**GIVEN DATA**:
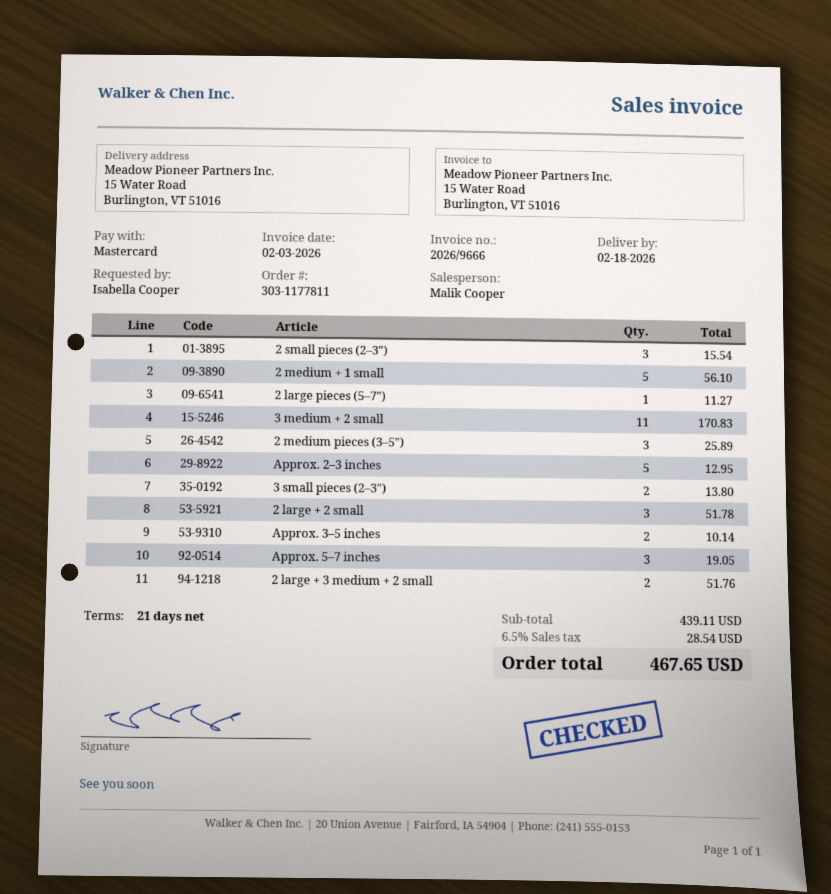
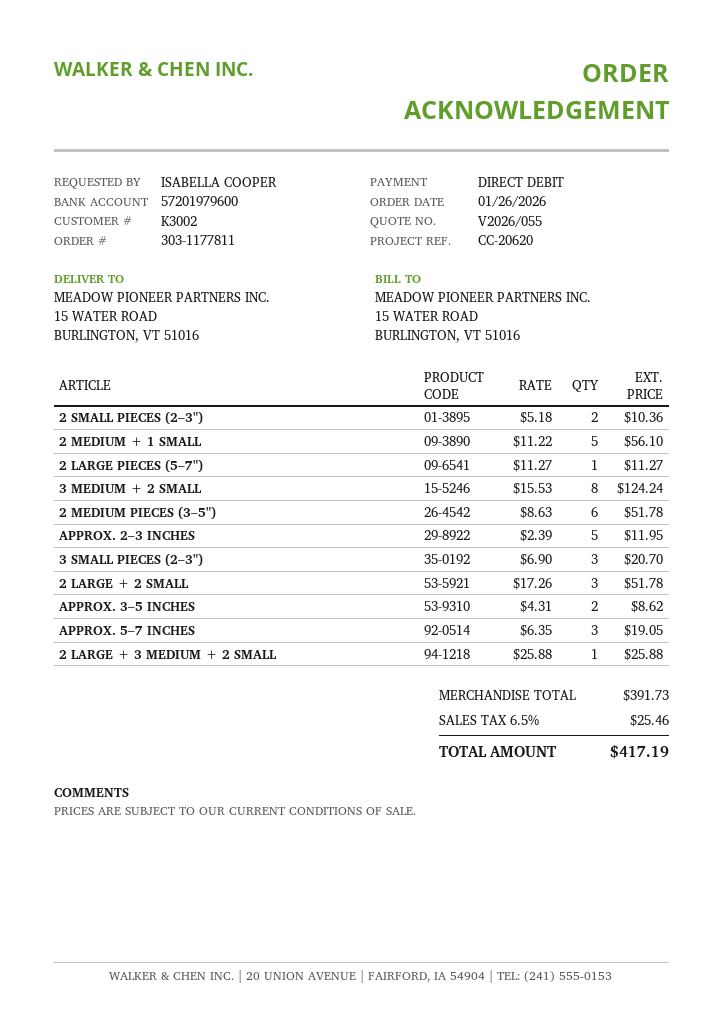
payment method: Mastercard -> direct debit
2 small pieces (2–3"): 3 for 15.54 -> 2 for 10.36
3 medium + 2 small: 11 for 170.83 -> 8 for 124.24
2 medium pieces (3–5"): 3 for 25.89 -> 6 for 51.78
Approx. 2–3 inches: 5 for 12.95 -> 5 for 11.95
3 small pieces (2–3"): 2 for 13.80 -> 3 for 20.70
Approx. 3–5 inches: 2 for 10.14 -> 2 for 8.62
2 large + 3 medium + 2 small: 2 for 51.76 -> 1 for 25.88
subtotal: 439.11 -> 391.73
tax: 6.5% = 28.54 -> 6.5% = 25.46
total: 467.65 -> 417.19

**INSTRUCTIONS FOR THE TASK**: Using the material above, tally the lines that hold the string "Approx". Reply with the number alone.

**WORKED SOLUTION**: 2